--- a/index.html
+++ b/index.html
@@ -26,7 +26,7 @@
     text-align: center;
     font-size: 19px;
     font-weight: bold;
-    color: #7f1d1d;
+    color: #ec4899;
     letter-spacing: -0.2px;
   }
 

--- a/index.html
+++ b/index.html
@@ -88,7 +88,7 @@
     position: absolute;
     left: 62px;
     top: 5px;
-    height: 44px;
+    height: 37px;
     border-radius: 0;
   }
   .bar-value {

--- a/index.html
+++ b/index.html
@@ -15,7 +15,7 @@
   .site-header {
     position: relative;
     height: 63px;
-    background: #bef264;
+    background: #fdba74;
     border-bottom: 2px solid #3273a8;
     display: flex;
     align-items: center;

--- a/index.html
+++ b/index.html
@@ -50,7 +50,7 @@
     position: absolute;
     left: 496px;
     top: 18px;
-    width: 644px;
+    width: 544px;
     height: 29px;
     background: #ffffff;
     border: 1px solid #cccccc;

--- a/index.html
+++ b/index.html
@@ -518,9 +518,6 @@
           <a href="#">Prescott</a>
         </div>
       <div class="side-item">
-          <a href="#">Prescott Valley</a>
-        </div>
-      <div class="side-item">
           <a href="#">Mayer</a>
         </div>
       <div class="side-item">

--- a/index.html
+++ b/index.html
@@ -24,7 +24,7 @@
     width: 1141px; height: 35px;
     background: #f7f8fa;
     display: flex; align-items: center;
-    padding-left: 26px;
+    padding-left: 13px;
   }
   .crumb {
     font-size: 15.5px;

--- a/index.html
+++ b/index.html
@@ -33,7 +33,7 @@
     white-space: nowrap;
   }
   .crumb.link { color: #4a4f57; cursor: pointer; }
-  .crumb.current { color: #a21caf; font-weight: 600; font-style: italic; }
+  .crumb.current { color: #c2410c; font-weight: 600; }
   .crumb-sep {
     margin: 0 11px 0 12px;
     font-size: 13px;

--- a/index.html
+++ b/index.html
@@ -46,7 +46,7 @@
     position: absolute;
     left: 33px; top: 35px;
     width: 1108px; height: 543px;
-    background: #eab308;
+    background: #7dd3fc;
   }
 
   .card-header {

### TASK GOAL
The answer consists of every entry, returned exactly.

### SOLUTION FOR THIS TASK
--- a/index.html
+++ b/index.html
@@ -26,7 +26,7 @@
     text-align: center;
     font-size: 19px;
     font-weight: bold;
-    color: #7f1d1d;
+    color: #ec4899;
     letter-spacing: -0.2px;
   }
 

--- a/index.html
+++ b/index.html
@@ -88,7 +88,7 @@
     position: absolute;
     left: 62px;
     top: 5px;
-    height: 44px;
+    height: 37px;
     border-radius: 0;
   }
   .bar-value {

--- a/index.html
+++ b/index.html
@@ -15,7 +15,7 @@
   .site-header {
     position: relative;
     height: 63px;
-    background: #bef264;
+    background: #fdba74;
     border-bottom: 2px solid #3273a8;
     display: flex;
     align-items: center;

--- a/index.html
+++ b/index.html
@@ -50,7 +50,7 @@
     position: absolute;
     left: 496px;
     top: 18px;
-    width: 644px;
+    width: 544px;
     height: 29px;
     background: #ffffff;
     border: 1px solid #cccccc;

--- a/index.html
+++ b/index.html
@@ -518,9 +518,6 @@
           <a href="#">Prescott</a>
         </div>
       <div class="side-item">
-          <a href="#">Prescott Valley</a>
-        </div>
-      <div class="side-item">
           <a href="#">Mayer</a>
         </div>
       <div class="side-item">

--- a/index.html
+++ b/index.html
@@ -24,7 +24,7 @@
     width: 1141px; height: 35px;
     background: #f7f8fa;
     display: flex; align-items: center;
-    padding-left: 26px;
+    padding-left: 13px;
   }
   .crumb {
     font-size: 15.5px;

--- a/index.html
+++ b/index.html
@@ -33,7 +33,7 @@
     white-space: nowrap;
   }
   .crumb.link { color: #4a4f57; cursor: pointer; }
-  .crumb.current { color: #a21caf; font-weight: 600; font-style: italic; }
+  .crumb.current { color: #c2410c; font-weight: 600; }
   .crumb-sep {
     margin: 0 11px 0 12px;
     font-size: 13px;

--- a/index.html
+++ b/index.html
@@ -46,7 +46,7 @@
     position: absolute;
     left: 33px; top: 35px;
     width: 1108px; height: 543px;
-    background: #eab308;
+    background: #7dd3fc;
   }
 
   .card-header {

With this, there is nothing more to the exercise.